Acquisition of Ditransitive Structures in Croatian Child Language: A Corpus Study

ACQUISITION OF DITRANSITIVE STRUCTURES IN CROATIAN CHILD LANGUAGE

Although Croatian is a free word order language, the freedom of word order is influenced by pragmatic factors such as animacy (the referent of the object is either Human or Animate), givenness (the object was mentioned in the discourse 5 lines above the target utterance), and object form (NP, PRonoun, and CLitic) (de Marneffe et al. 2012). In this talk, I explore how those factors influence word order in children’s productions of ditransitive sentences.

The data used in this study comes from the Croatian child language corpus available in CHILDES; it was inserted in a Double Object DataBase (DODB), where all the relevant occurrences were classified according to their object order (IO-DO or DO-IO) and form, and all the objects were marked for the relevant properties they possessed, such as animacy and givenness. This allows us to see the dynamics of the gradual production of these structures, and to identify which object properties guide the relative choice of object order. A preliminary study was also conducted for Child Directed Speech in the same corpus, in order to determine an adult baseline and compare the children to the adult data.

Table 1 shows the distribution of object order throughout the child data. Half of the occurrences involve omissions, while, in the non-omission group, the IO-DO order is strongly predominant. This was also the most frequent order in the adult data.

The properties of these objects are provided in Tables 2 and 3, and reveal the following: animacy (Human + Animate) is related to IO and also licenses the object in first (relative) position; given is more relevant for the first object. Overall, the data shows good indications that the children are moving steadily towards the target-like relevance of properties, and are paying significant attention to animacy and to givenness.

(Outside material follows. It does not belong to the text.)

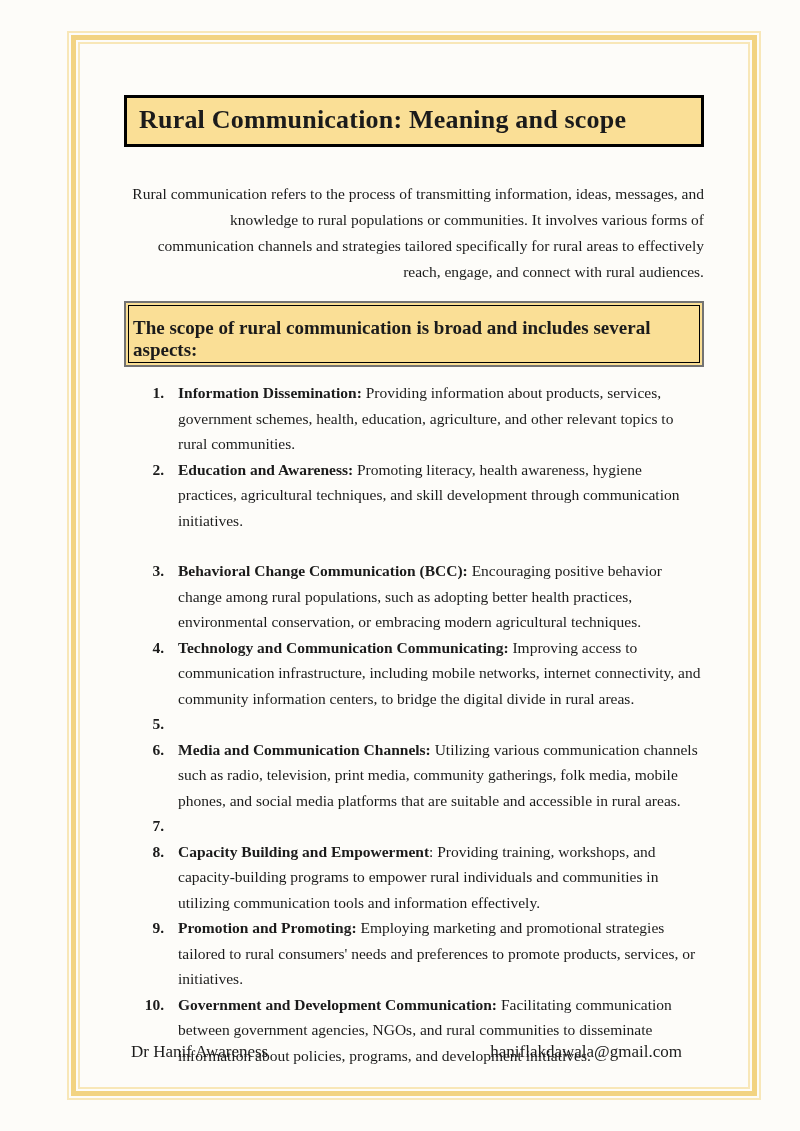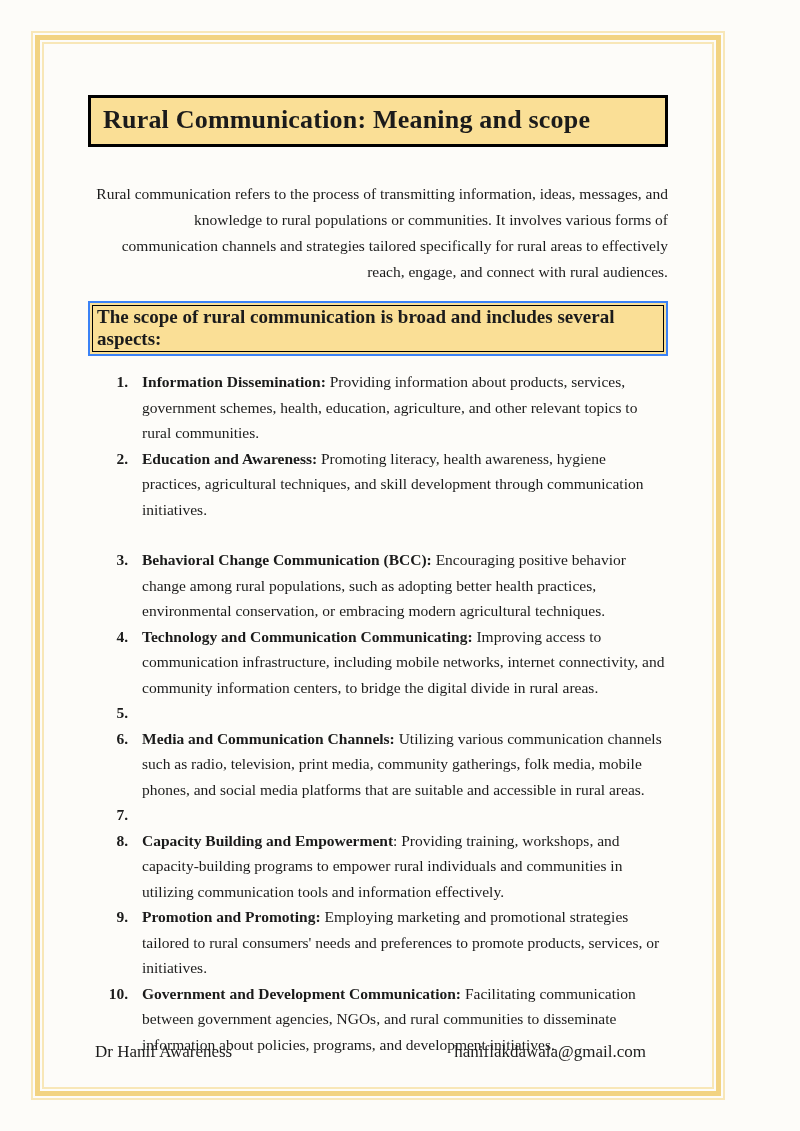"Rural Communication: Meaning and scope" .page { margin-left: none -> 36px }
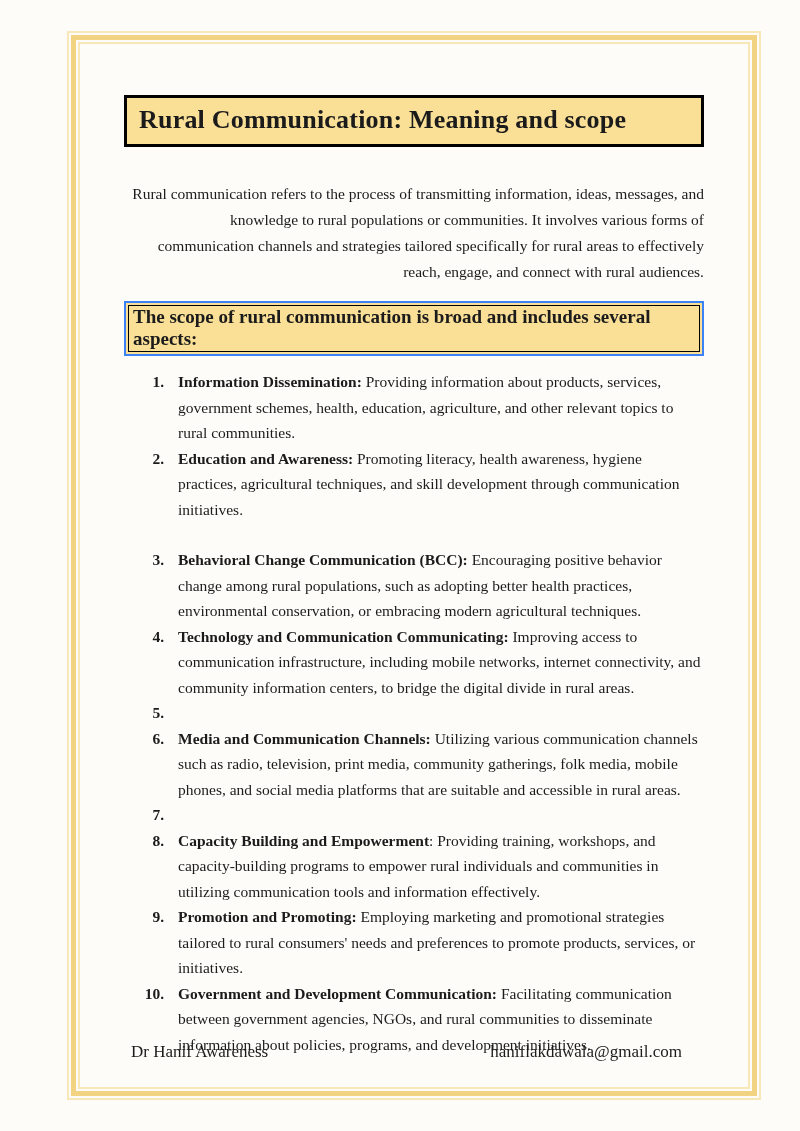"The scope of rural communication" .scope-box { border: 2px solid #3b82f6 -> 2px solid #737373; padding: 3px 8px 4px 7px -> 14px 8px 4px 7px }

Children also display a very limited variation in ditransitive structures, and prefer a CL-NP combination of object forms. This poses some limitations to the pragmatic analysis of properties, since the Croatian clitic is obligatorily in second position. Most of the utterances with no omissions are of the structure daj mi DO (give me DO). However, daj mi is not acquired as a chunk. We have conducted corpus searches in order to find the progression of the ditransitive construction with age, and also on the lemmas daj and mi, in order to see whether they appear separately.

Overall, the research has given us good insights on how children construct their first ditransitives. They start with what is most frequent and slowly build up to more variation. The proportion of animacy and the IO-DO order point towards the upmost relevance of this property in ordering the two objects. These data provide us with starting points towards future research, including comparisons with the adult preferences, and how the relevant properties become adult-like. The data obtained by the database were also crucial for a successful design of an elicitation experiment that was already conducted.

Selected References:

de Marneffe, M. C., Grimm, S., Arnon, I., Kirby, S., & Bresnan, J. (2012). A statistical model of the grammatical choices in child production of dative sentences. Language and Cognitive Processes27(1), 25-61.

Mykhaylyk, R., Rodina, Y., & Anderssen, M. (2013). Ditransitive constructions in Russian and Ukrainian: Effect of givenness on word order. Lingua137, 271-289.

Siewierska, A., & Uhlirova, L. (1998). An overview of word order in Slavic languages. EMPIRICAL APPROACHES TO LANGUAGE TYPOLOGY20, 105-150.